22 a) The Court of Justice does not question the decision of the national legislature in favour of the set of rules of the action by a party whose rights are impaired (Verletztenklage) that is designed to protect the rights of the individual in addition to an action by a party with sufficient interest (Interessentenklage), both explicitly stated in article 9 (2) second subparagraph of the Aarhus Convention (CJEU, judgments of 12 May 2011 - C-115/09, Trianel - para. 38 et seqq., 44 et seqq., of 16 April 2015 - C-570/13 [ECLI:EU:C:2015:231], Gruber - para. 32 et seqq. and of 15 October 2015 - C-137/14 [ECLI:EU:C:2015:683], Commission/Federal Republic of Germany- para. 32 et seq.). The EU law - including in connection with the right to an effective remedy under article 47 of the Charter of Fundamental Rights of the European Union (CFR) - does not require the possibility of a popular action (Popularklage) to which the individual claimant is also entitled.
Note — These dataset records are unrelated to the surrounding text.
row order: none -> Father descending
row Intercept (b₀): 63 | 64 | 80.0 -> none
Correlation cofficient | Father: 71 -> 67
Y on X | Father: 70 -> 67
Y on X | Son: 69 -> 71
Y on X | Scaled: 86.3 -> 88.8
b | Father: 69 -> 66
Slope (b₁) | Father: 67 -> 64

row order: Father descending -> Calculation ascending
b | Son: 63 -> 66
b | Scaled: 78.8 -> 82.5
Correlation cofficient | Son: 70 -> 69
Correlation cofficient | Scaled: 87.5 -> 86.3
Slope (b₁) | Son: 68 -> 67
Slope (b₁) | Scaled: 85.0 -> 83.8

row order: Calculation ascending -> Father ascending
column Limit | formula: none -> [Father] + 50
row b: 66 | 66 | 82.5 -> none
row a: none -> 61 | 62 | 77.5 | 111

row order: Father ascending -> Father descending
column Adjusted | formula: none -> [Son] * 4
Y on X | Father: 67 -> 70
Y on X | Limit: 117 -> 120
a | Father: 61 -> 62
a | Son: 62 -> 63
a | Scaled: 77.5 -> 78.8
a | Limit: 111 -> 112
The required effectiveness of legal protection in the event that an infringement of provisions of EU environmental law is claimed must first and foremost be ensured by the design under procedural law of the position of environmental organisations which are assigned a special role already under article 9 (2) third subparagraph second and third sentence of the Aarhus Convention (CJEU, judgment of 8 November 2016 - C-243/15, Slovak Brown Bear II - para. 58 et seqq.; see on the whole issue also BVerwG, judgment of 28 November 2019 - 7 C 2.18 - BVerwGE 167, 147 para. 14).
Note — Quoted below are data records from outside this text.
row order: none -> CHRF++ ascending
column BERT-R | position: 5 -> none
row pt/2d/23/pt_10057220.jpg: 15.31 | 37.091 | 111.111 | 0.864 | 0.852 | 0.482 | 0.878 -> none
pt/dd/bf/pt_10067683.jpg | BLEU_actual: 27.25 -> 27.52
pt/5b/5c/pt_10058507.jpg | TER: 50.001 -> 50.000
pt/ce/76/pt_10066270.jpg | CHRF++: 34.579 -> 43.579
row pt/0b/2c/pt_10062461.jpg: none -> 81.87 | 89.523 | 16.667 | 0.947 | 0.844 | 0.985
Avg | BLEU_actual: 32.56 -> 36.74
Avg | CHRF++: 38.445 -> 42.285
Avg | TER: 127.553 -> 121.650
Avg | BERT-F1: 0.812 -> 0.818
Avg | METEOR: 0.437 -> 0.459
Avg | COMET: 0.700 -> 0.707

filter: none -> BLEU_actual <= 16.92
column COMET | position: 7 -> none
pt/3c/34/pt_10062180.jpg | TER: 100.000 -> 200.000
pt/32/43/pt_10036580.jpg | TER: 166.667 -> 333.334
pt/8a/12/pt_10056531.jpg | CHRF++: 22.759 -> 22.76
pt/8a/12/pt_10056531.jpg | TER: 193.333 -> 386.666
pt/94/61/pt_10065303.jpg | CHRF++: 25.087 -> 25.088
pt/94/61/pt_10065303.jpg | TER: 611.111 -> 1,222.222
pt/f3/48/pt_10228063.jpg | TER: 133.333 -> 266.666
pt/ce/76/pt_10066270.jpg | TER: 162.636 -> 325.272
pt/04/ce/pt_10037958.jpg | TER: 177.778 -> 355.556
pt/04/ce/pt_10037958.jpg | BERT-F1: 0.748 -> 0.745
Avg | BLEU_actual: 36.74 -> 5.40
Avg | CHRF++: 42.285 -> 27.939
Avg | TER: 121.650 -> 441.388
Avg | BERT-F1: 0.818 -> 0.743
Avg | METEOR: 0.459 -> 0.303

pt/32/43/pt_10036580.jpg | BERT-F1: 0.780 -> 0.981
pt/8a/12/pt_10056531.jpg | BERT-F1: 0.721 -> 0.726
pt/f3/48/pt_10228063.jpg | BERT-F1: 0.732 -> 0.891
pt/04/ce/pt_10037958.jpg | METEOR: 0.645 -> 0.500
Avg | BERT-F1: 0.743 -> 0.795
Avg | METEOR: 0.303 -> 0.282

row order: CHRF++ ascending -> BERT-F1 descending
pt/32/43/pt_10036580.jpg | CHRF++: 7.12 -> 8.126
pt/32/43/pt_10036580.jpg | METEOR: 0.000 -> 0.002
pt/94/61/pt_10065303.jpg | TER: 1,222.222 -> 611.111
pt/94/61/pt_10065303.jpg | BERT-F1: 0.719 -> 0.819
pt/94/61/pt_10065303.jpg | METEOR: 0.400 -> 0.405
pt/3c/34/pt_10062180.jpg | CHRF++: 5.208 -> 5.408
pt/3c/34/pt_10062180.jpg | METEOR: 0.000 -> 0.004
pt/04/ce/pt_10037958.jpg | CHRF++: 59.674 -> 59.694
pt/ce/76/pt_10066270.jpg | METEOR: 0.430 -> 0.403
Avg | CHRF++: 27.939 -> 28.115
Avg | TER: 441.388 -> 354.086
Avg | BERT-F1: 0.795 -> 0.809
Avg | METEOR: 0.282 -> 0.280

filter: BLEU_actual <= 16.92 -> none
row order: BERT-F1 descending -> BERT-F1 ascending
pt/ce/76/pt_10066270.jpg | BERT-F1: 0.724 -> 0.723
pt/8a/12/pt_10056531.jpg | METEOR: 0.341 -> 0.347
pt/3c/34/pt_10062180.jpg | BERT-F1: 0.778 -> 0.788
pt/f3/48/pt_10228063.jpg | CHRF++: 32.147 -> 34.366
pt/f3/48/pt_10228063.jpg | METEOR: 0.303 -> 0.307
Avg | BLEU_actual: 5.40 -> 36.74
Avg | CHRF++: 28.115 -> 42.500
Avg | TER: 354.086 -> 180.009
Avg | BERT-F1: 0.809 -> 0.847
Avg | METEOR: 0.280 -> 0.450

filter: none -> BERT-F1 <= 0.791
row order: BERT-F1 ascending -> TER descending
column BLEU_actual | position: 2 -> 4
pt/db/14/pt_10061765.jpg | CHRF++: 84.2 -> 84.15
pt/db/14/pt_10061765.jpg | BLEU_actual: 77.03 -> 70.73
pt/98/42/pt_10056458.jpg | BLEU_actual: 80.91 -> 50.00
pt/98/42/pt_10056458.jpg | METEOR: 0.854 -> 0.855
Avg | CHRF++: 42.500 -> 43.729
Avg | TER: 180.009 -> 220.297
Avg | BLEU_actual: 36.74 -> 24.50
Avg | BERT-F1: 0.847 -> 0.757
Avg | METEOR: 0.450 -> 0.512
23 a) A right to bring an action of the claimant can also not be derived from article 9 (3) of the Aarhus Convention. According to this provision, each party to the Aarhus Convention shall ensure that, where they meet the criteria, if any, laid down in its national law, members of the public have access to administrative or judicial procedures to challenge acts and omissions by private persons and public authorities which contravene provisions of its national law relating to the environment. However, this provision does not contain an unconditional and sufficiently specific obligation that could directly regulate the legal situation of individuals. Since only "members of the public" that "meet the criteria, if any, laid down in [their] national law", have the rights provided for in article 9 (3) of the Aarhus Convention, that provision is subject, in its implementation or effects, to the adoption of a subsequent measure. When defining the legal criteria under which members of the public have access to judicial review procedures, as required under this provision, the Member States have some scope for action. Even though this scope for action is limited such that article 9 (3) of the Aarhus Convention in conjunction with article 47 CFR imposes on Member States an obligation to ensure an effective judicial protection of the rights conferred by EU law, in particular the provisions of environmental law (see CJEU, judgments of 8 March 2011 - C-240/09 [ECLI:EU:C:2011:125], Slovak Brown Bear I - para. 45 et seq. and of 20 December 2017 - C-664/15, Protect - para. 45; see also BVerwG, judgment of 5 September 2013 - 7 C 21.12 - BVerwGE 147, 312 para. 21 and 37). This does not, even in this regulatory context, rule out the decision in favour of an action by a party whose rights are impaired with regard to individual claimants (see BVerwG, judgment of 28 November 2019 - 7 C 2.18 - BVerwGE 167, 147 para. 14 with reference to CJEU, judgments of 12 May 2011 - C-115/09, Trianel - para. 38 et seqq. and 44 et seqq., of 16 April 2015 - C-570/13, Gruber - para. 32 et seqq. and of 15 October 2015 - C-137/14, Commission/Germany - para. 32 et seq.).

24 Based on the case-law of the Court of Justice that has been described, there is no room for reasonable doubt, and so a request for a preliminary ruling under article 267 of the Treaty on the Functioning of the European Union (TFEU), as suggested by the claimant, is not necessary here.